Reduce the number of commands you give and only give a command you know will be obeyed. Reward your dog when it obeys (treat, food, toy, pat). These measures help reinforce the habit of obedience, rather than disobedience.

There are many ways to praise a dog - some live for food and others for attention. Still others just want you to throw the ball or Frisbee after they have done the right thing. It is up to you to figure out what gets your dog excited, and use that for reward.

Try these things for a couple of weeks. If there is no difference in behaviour, look for an obedience school or other professional help.

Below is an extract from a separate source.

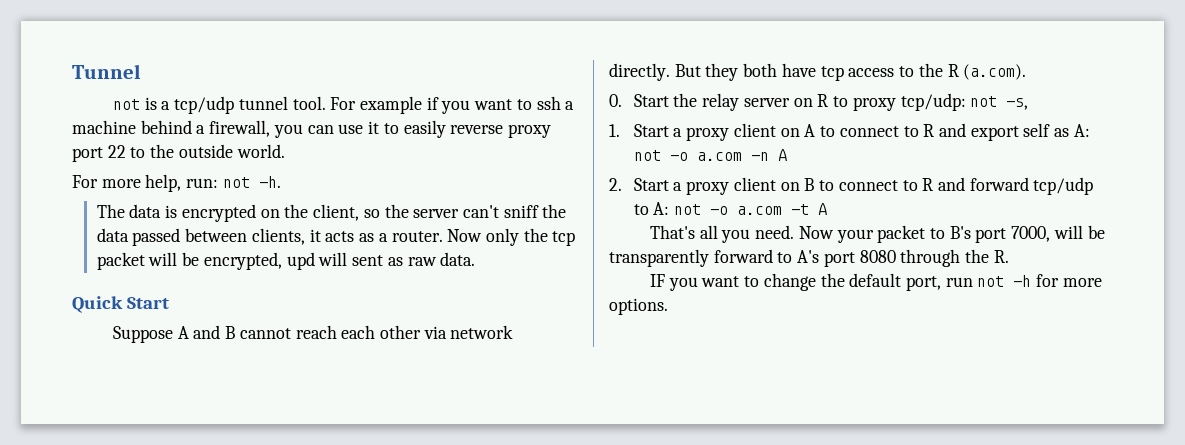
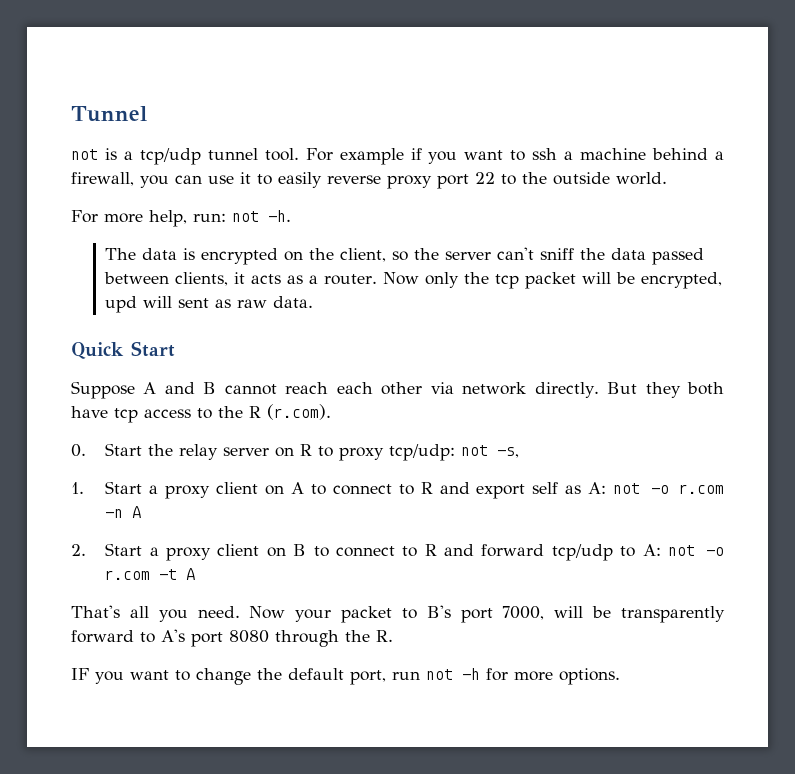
[963,64,1027,80] (a.com). -> [267,404,331,420] (r.com).
[696,152,742,161] a.com -> [679,484,725,494] r.com
[737,206,783,215] a.com -> [105,570,151,580] r.com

Problem: aggression towards other dogs

Dogs that go to puppy pre-school are socialised with other dogs at an early age, and so are less likely to fight. Obedience training can help older dogs too, and will give you more control over your dog. If your dog is not already sterilised, having it neutered or spayed might reduce aggressive behaviour.

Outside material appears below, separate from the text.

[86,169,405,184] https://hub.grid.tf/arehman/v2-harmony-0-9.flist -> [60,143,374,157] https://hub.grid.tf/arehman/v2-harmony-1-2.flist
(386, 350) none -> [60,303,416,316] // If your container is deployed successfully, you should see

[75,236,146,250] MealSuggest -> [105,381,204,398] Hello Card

Be aware of what makes your dog aggressive to other dogs – is it territorial based – response to a stress situation – a guard response to perceived threat to his pack (you and your family). Once you have identified the trigger you will be in a better position to take avoiding action, desensitise the dog if needed and to reward non aggressive behaviour.

For example if you are walking your dog and another dog is in the vicinity don’t let your dog pull on the leash to try and get at the other dog. Say ‘No’ firmly and immediately turn around and walk in the other direction. Reward your dog when it turns away from the other dog and looks at you when you call its name.

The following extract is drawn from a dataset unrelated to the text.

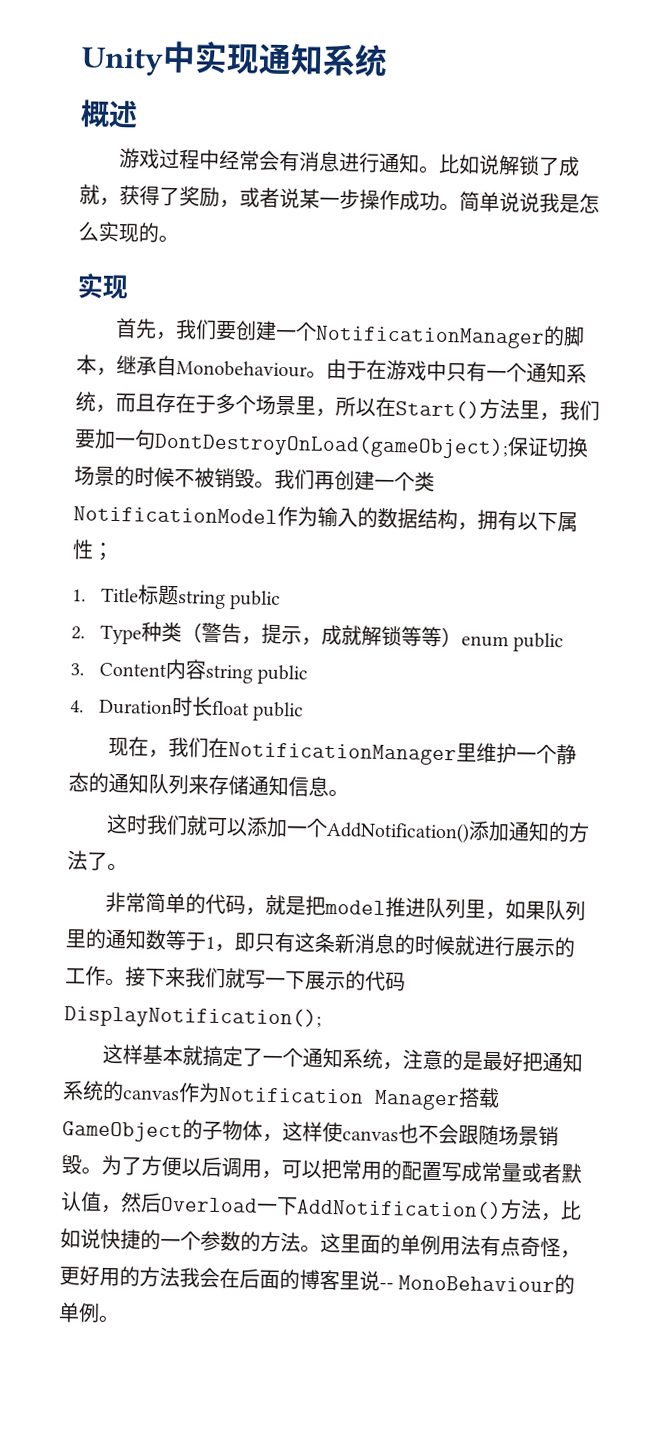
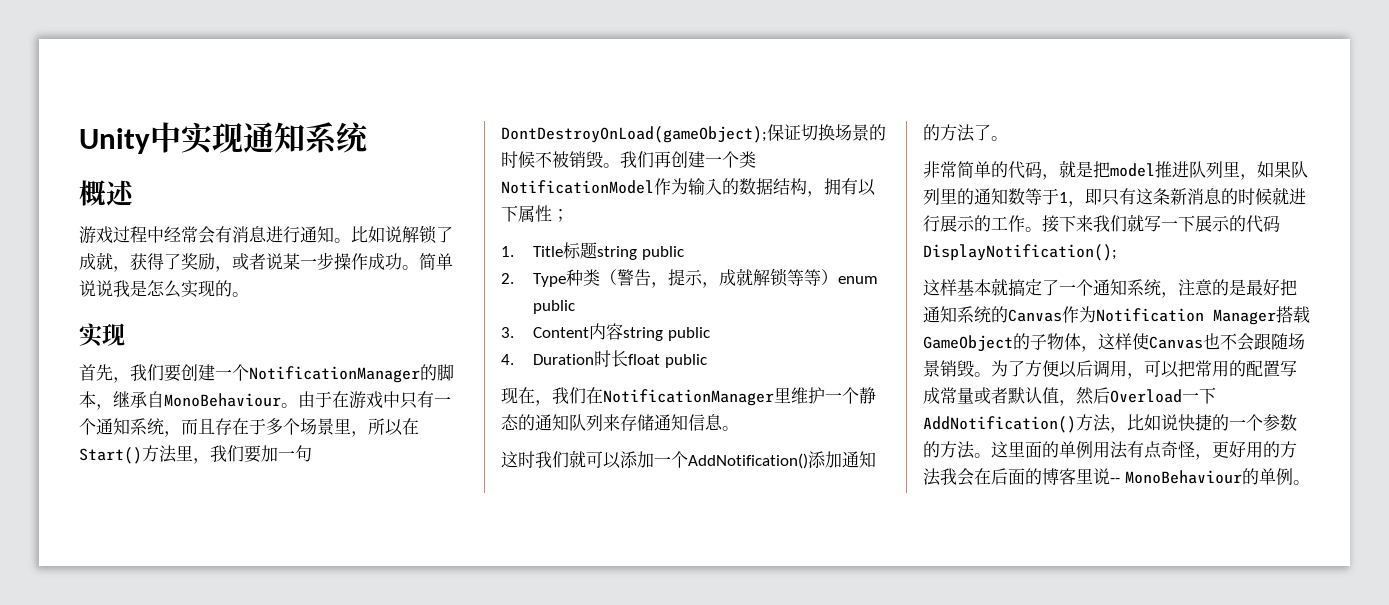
[176,360,308,378] Monobehaviour -> [164,393,281,407] MonoBehaviour
[122,1089,180,1101] canvas -> [1008,309,1062,322] Canvas
[342,1130,399,1142] canvas -> [1149,336,1203,349] Canvas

Problem: pulling when on the leash

Stop still as soon as your dog pulls, immediately not a few seconds later. Stop, say ‘easy’ and just wait. Keep saying ‘easy’ and hold your ground. After a little while your dog will turn around and see what is going on. As soon as the leash is slack, start walking again.

Teach your dog the ‘heel’ command. This teaches your dog to walk beside you. This should only be used a couple of times on the walk, as it is a bit boring (for both of you).

Problem: escaping your property and roaming

Check out your fence. Is there a ledge, compost bin or shed that helps your dog get over the fence? Additional height may need to be added. Can your dog get under the fence? Do you need need a contained area for your dog so that people can get to your front door? This could also prevent your dog escaping from through a gate left open. A dog will give up escaping if its attempts fail.

A dog will escape and wander because of:
  • anxiety – due to separation from its owner or because something has frightened it at home, like a storm
  • plain curiosity, opportunity and boredom
  • search for a mate – if it hasn’t been de-sexed
  • hunger
  • a lack of training
  • a lack of exercise
  • a change in routine - such as a new home.
Problem: persistent barking

Try to identify why your dog barks persistently. It might need more exercise or it could be hungry, bored, anxious, lonely or uncomfortable, irritated by fleas or flies. Children might be teasing it through the fence. Make some changes to fix what you think could be the problem, and see if the behaviour changes. If your dog continues to bark, seek advice from your vet, the SPCA or animal control officer at your Your Council.

Problem: You can’t keep your dog any longer

Why might you feel that you can no longer keep your dog? Common reasons include money problems, accommodation changes, allergies, uncontrollable or nuisance behaviour.

First, seek advice. Your vet, obedience school, or SPCA can often provide helpful advice, especially about behavioural or health issues.

If you do decide you really cannot keep your dog any longer, (or for the foreseeable future) try finding a new temporary or permanent home for it by talking to other family members, friends and neighbours. Advertise in your local paper, or community notice boards. Provide realistic information about your dog to help a prospective owner make a good decision.

If you cannot find a new home for your dog, you can surrender it to your local animal control service. If your dog cannot be rehomed, it will have to be humanely put down. The Auckland SPCA has a page with advice on finding a home for your pet.